Em Londres, Paris, Madri, Barcelona, Moscou, Nova Iorque, Washington e mais umas tantas grandes cidades, o sistema de transporte coletivo conta com a ajuda inestimável do metrô. Que permite, dependendo da sua capilaridade, ir literalmente a todo e qualquer ponto da cidade sem grandes transtornos, rapidamente e a um custo razoável. Ninguém precisa ter carro

Nas cidades menores, como Aberdeen, o carro ainda tem seu valor, dependendo de onde a pessoa mora. O ônibus, em todo caso, é uma boa opção. Outro dia tinha ido ao supermercado aqui perto de casa (a pé, doze minutos de caminhada) para pegar meus óculos (outra hora conto essa da ótica com oftalmologista dentro) e resolvi experimentar o ônibus para ir de lá até o centro.

Claro que, com as paradas e passando pelos locais mais habitados, o ônibus leva uma hora para fazer um trajeto que o trem, que é direto, leva dez minutos. Mas é muito amigável. Pra começar, a entrada é no nível da calçada. Ninguém precisa se esgarçar para "subir" no ônibus. Nos pontos com abrigo, tem um painel mostrando quantos minutos falta para o próximo ônibus chegar. E o ônibus para em cada ponto exatamente no horário em que deveria parar. Entra cachorro (acompanhado de seus donos, claro), entra bicicleta, entra velho, entra moço e ninguém precisa ficar se agarrando nas curvas pra não cair, nem tem freadas abruptas.

A caminhada da estação de trem de Dyce até em casa é relativamente longa. Uns 20 minutos, meia hora. Se está chovendo ou nevando, o jeito é pegar um taxi. Taxi é sempre um carro maior, confortável, espaçoso. Nada de carro "popular". E o preço, comparado com Florianópolis, não é assustador. Esse trajeto aí dá umas cinco libras (cerca de R$ 13,00).

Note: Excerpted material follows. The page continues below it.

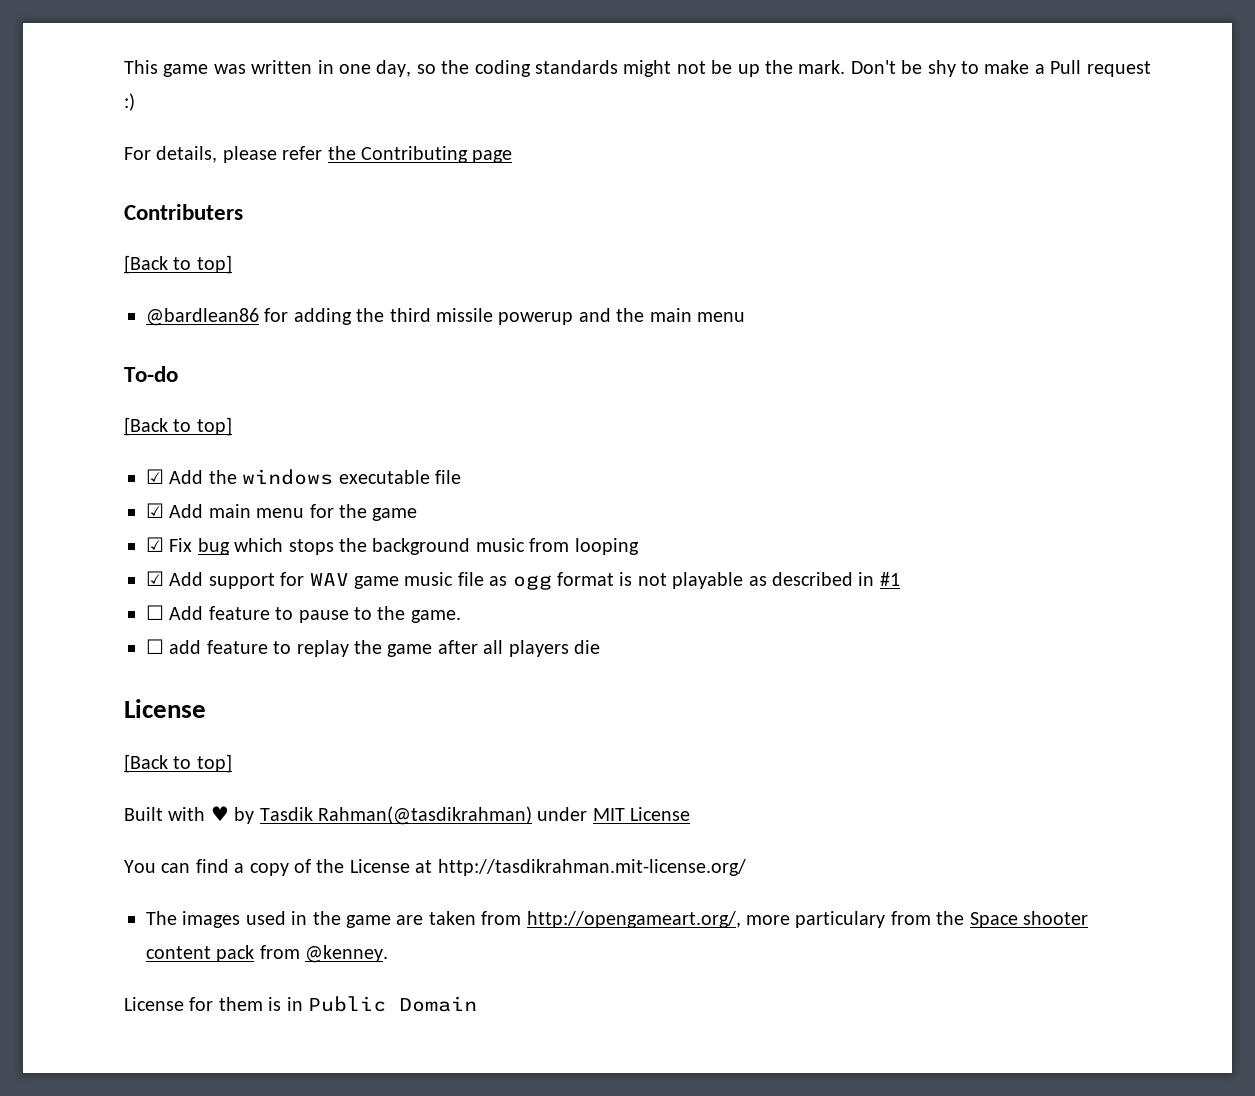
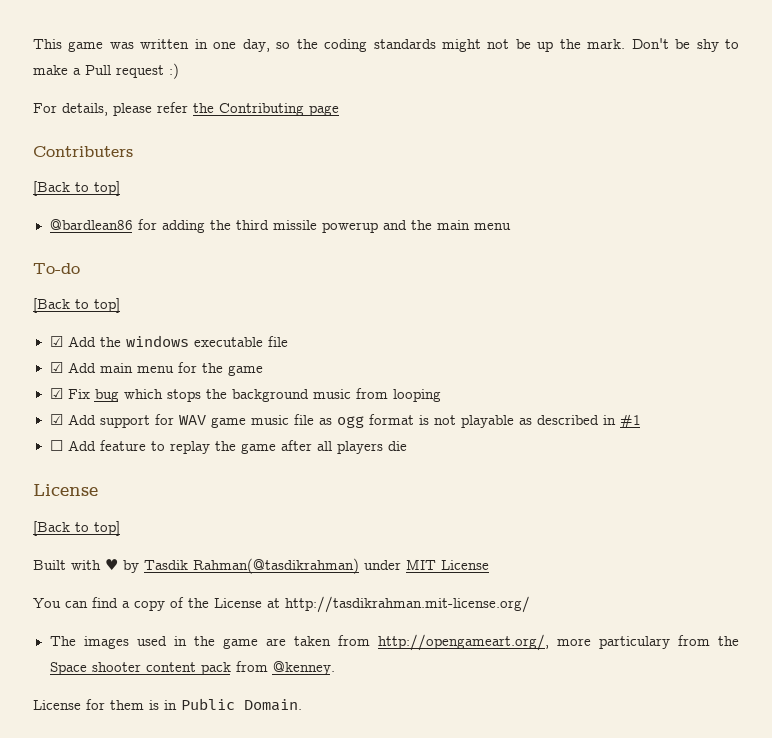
[298,606,461,623] [146,639,292,654] pause to the game. // ☐ add feature to -> (165, 446) none
[399,996,477,1012] Domain -> [244,699,302,711] Domain.

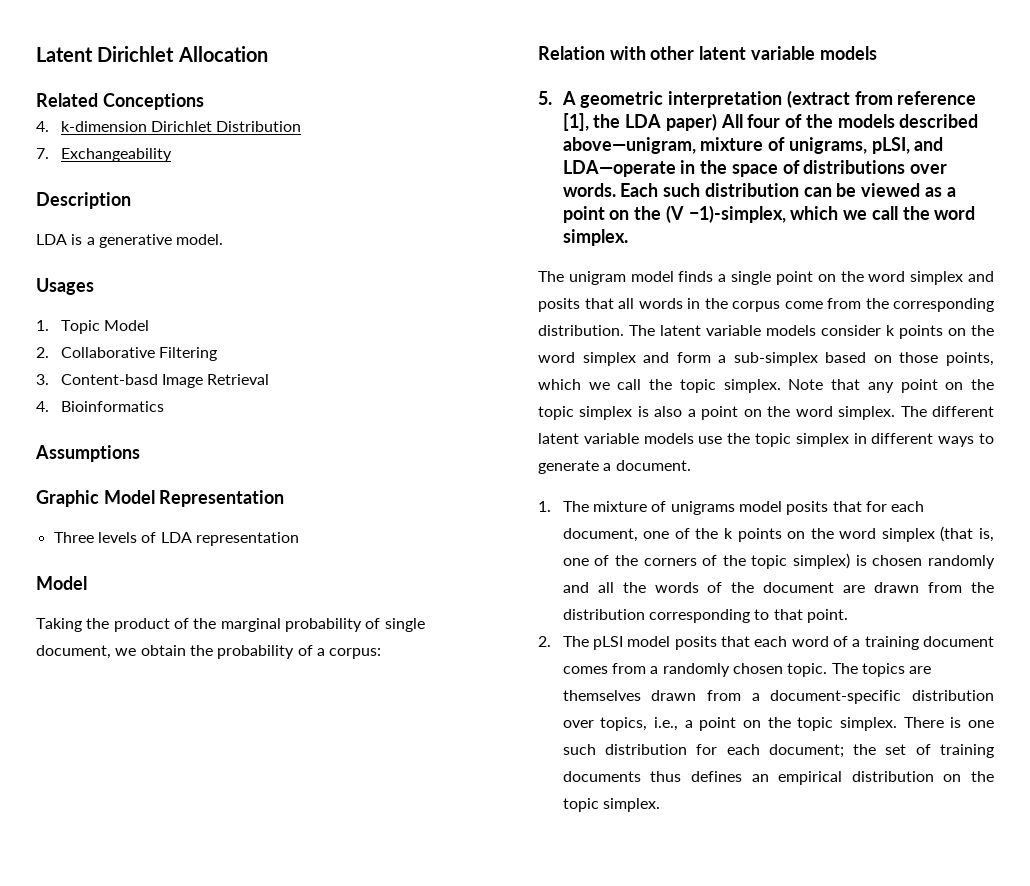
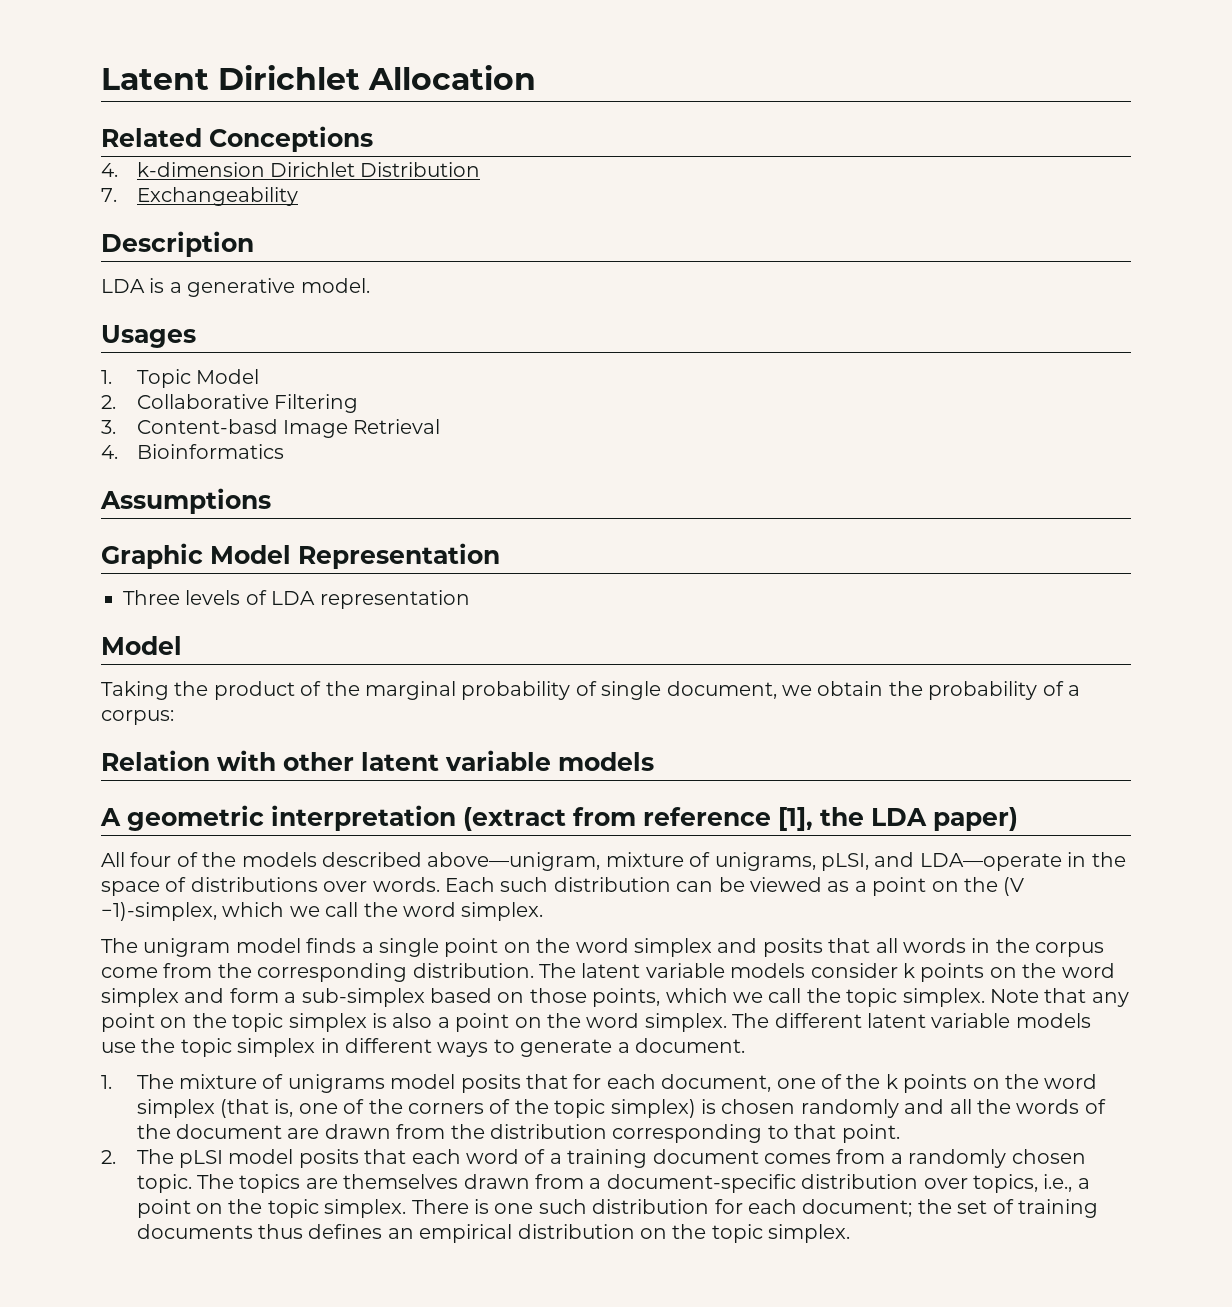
[538,91,552,105] 5. -> (654, 761) none
(717, 122) none -> (1018, 819) //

Aquele pensamento inicial, meio que típico de brasileiro em férias, "preciso alugar um carro" foi abandonado logo nos primeiros dias. A gente tem conseguido se virar sem carro. Claro, para algumas coisas tem os carros da família, mas o Danilo trabalha e a Marta está ocupada com o filho, o que impede de tê-los o tempo todo à disposição. E por causa do seguro e da legislação local, não é qualquer um que pode dirigir qualquer carro. Para usar os carros deles sem que um deles esteja dirigindo, é necessário fazer autorizações e pagar adicionais no seguro. Se fosse o caso, seria mais fácil e rápido alugar um carro.

Ah, e tem outra coisa que ajuda a encarar as idas e vindas com mais tranquilidade e até com uma certa inveja: acidentes de trânsito são raros. E em geral menos graves que aí. Aquelas imagens quase diárias, de carros completamente destroçados, gente presa nas ferragens, a macabra estatística de milhares de mortes, sem falar nos aleijados, nas famílias traumatizadas, não existem por aqui. São realmente acidentes, que acontecem de tempos em tempos e geram grande comoção. Aí nem podem mais ser chamados de "acidentes", porque são rotina. É coisa do dia-a-dia a que, lamentavelmente, estamos nos acostumando.